- [What you have to do]:
Your answer must repeat all of the entries word for word, without any images.

-- Opening Marker --

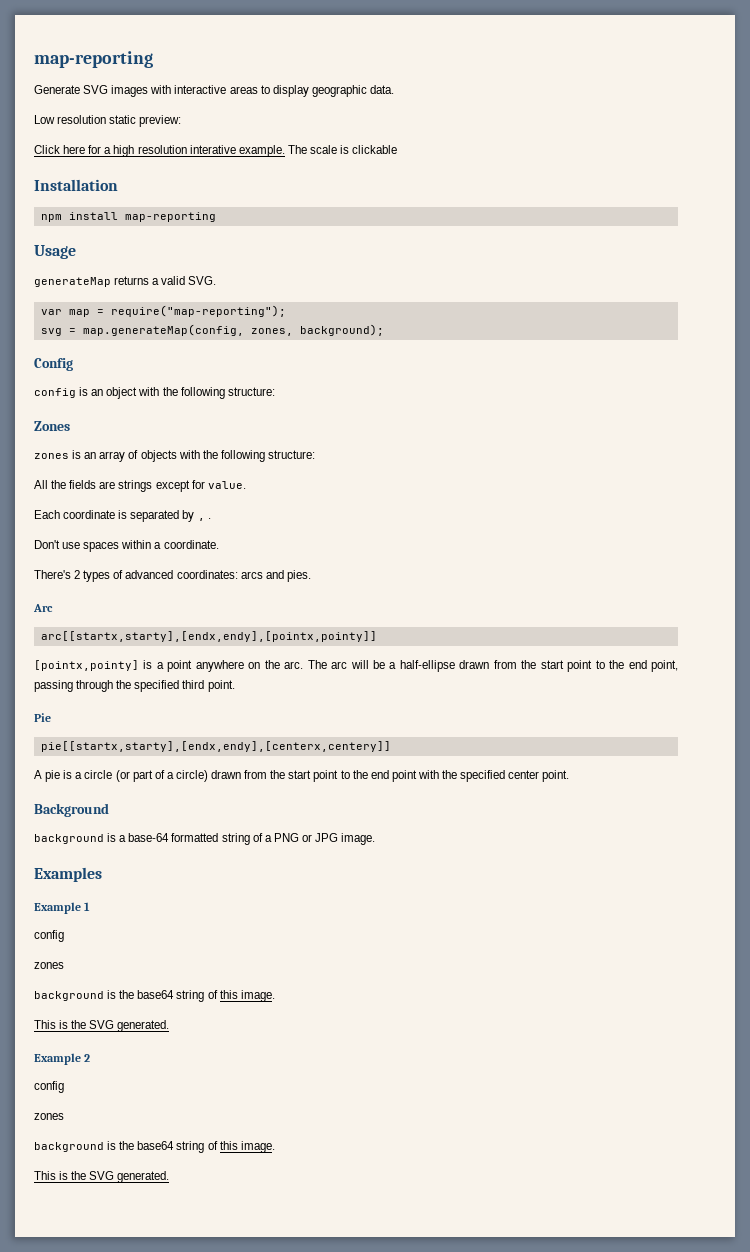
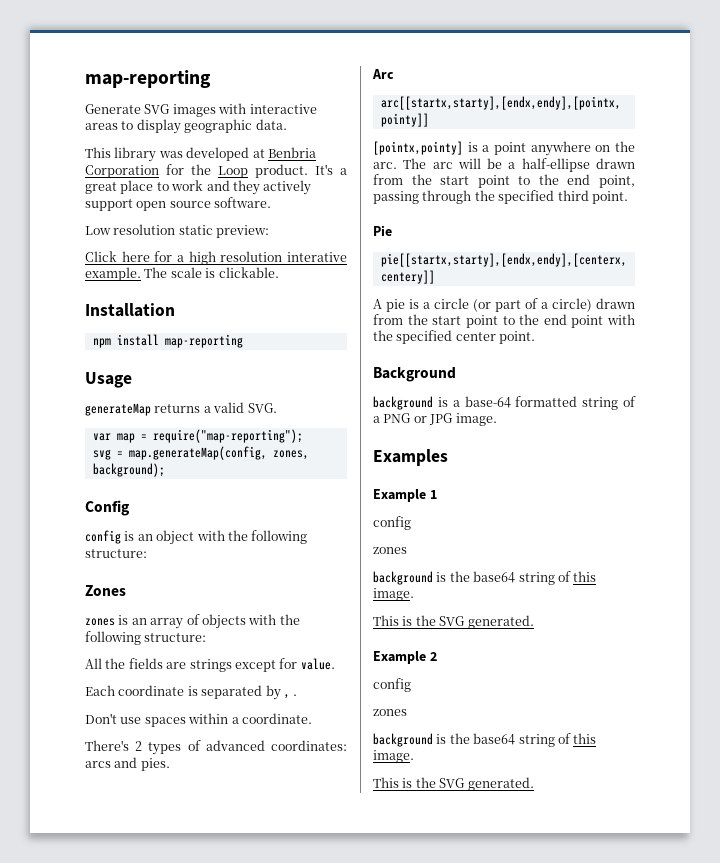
+ This library was developed at Benbria Corporation for the Loop product. It's a great place to work and they actively support open source software.
- The scale is clickable
+ The scale is clickable.

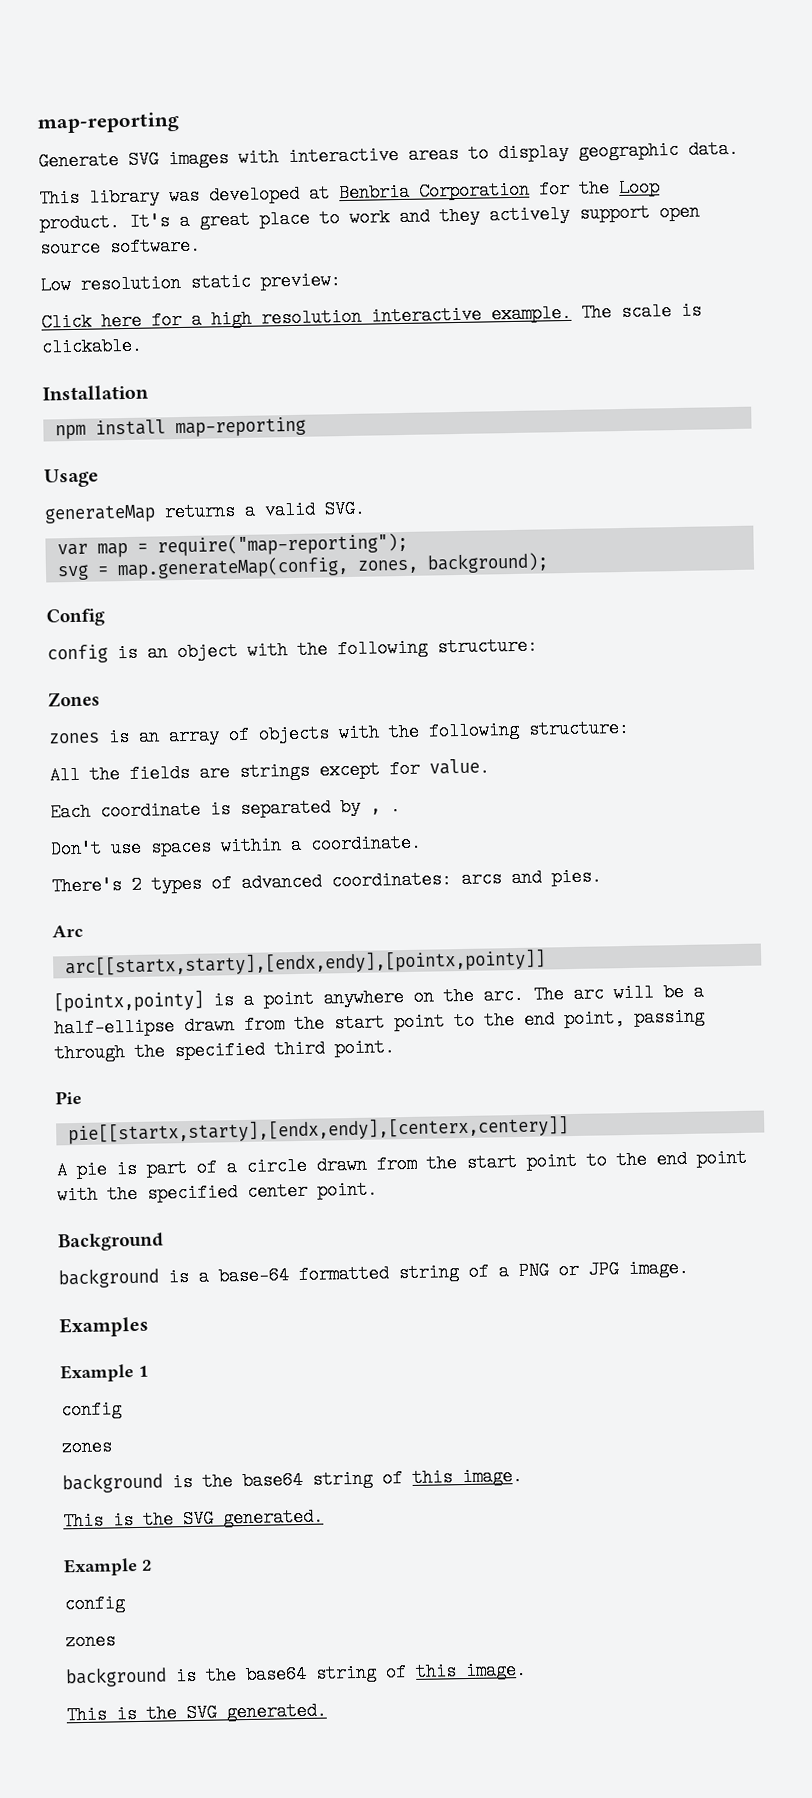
- Click here for a high resolution interative example.
+ Click here for a high resolution interactive example.
- A pie is a circle (or part of a circle) drawn from the start point to the end point with the specified center point.
+ A pie is part of a circle drawn from the start point to the end point with the specified center point.

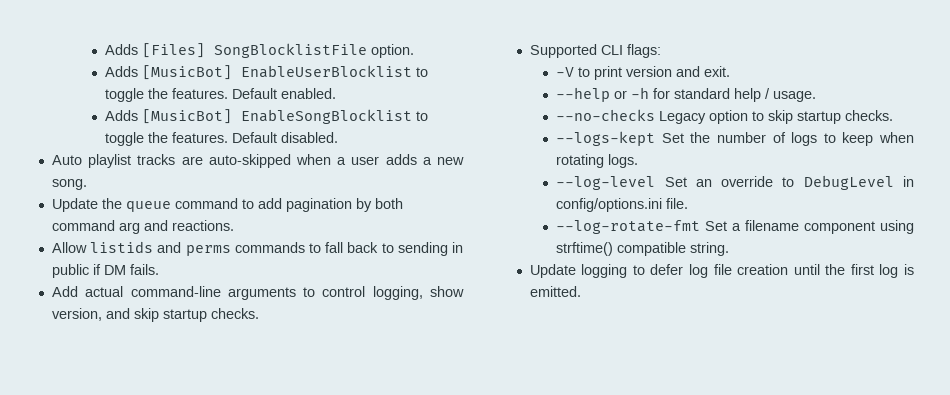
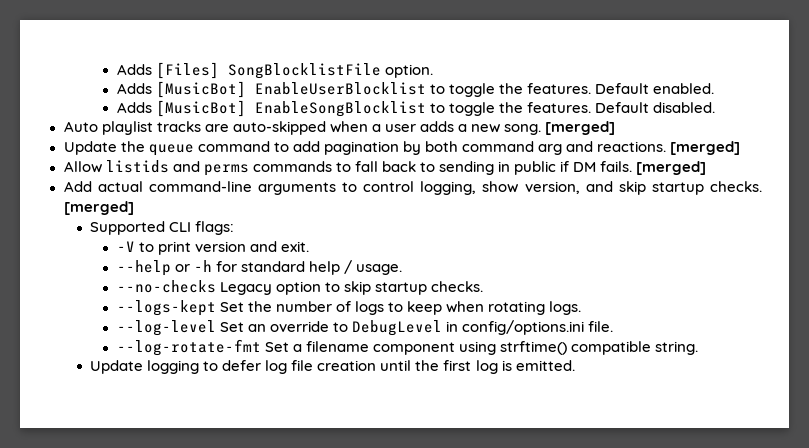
- Auto playlist tracks are auto-skipped when a user adds a new song.
+ Auto playlist tracks are auto-skipped when a user adds a new song. [merged]
- Update the queue command to add pagination by both command arg and reactions.
+ Update the queue command to add pagination by both command arg and reactions. [merged]
- Allow listids and perms commands to fall back to sending in public if DM fails.
+ Allow listids and perms commands to fall back to sending in public if DM fails. [merged]
- Add actual command-line arguments to control logging, show version, and skip startup checks.
+ Add actual command-line arguments to control logging, show version, and skip startup checks. [merged]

-- Closing Marker --

- [Solution]:
+ This library was developed at Benbria Corporation for the Loop product. It's a great place to work and they actively support open source software.
- The scale is clickable
+ The scale is clickable.

- Click here for a high resolution interative example.
+ Click here for a high resolution interactive example.
- A pie is a circle (or part of a circle) drawn from the start point to the end point with the specified center point.
+ A pie is part of a circle drawn from the start point to the end point with the specified center point.

- Auto playlist tracks are auto-skipped when a user adds a new song.
+ Auto playlist tracks are auto-skipped when a user adds a new song. [merged]
- Update the queue command to add pagination by both command arg and reactions.
+ Update the queue command to add pagination by both command arg and reactions. [merged]
- Allow listids and perms commands to fall back to sending in public if DM fails.
+ Allow listids and perms commands to fall back to sending in public if DM fails. [merged]
- Add actual command-line arguments to control logging, show version, and skip startup checks.
+ Add actual command-line arguments to control logging, show version, and skip startup checks. [merged]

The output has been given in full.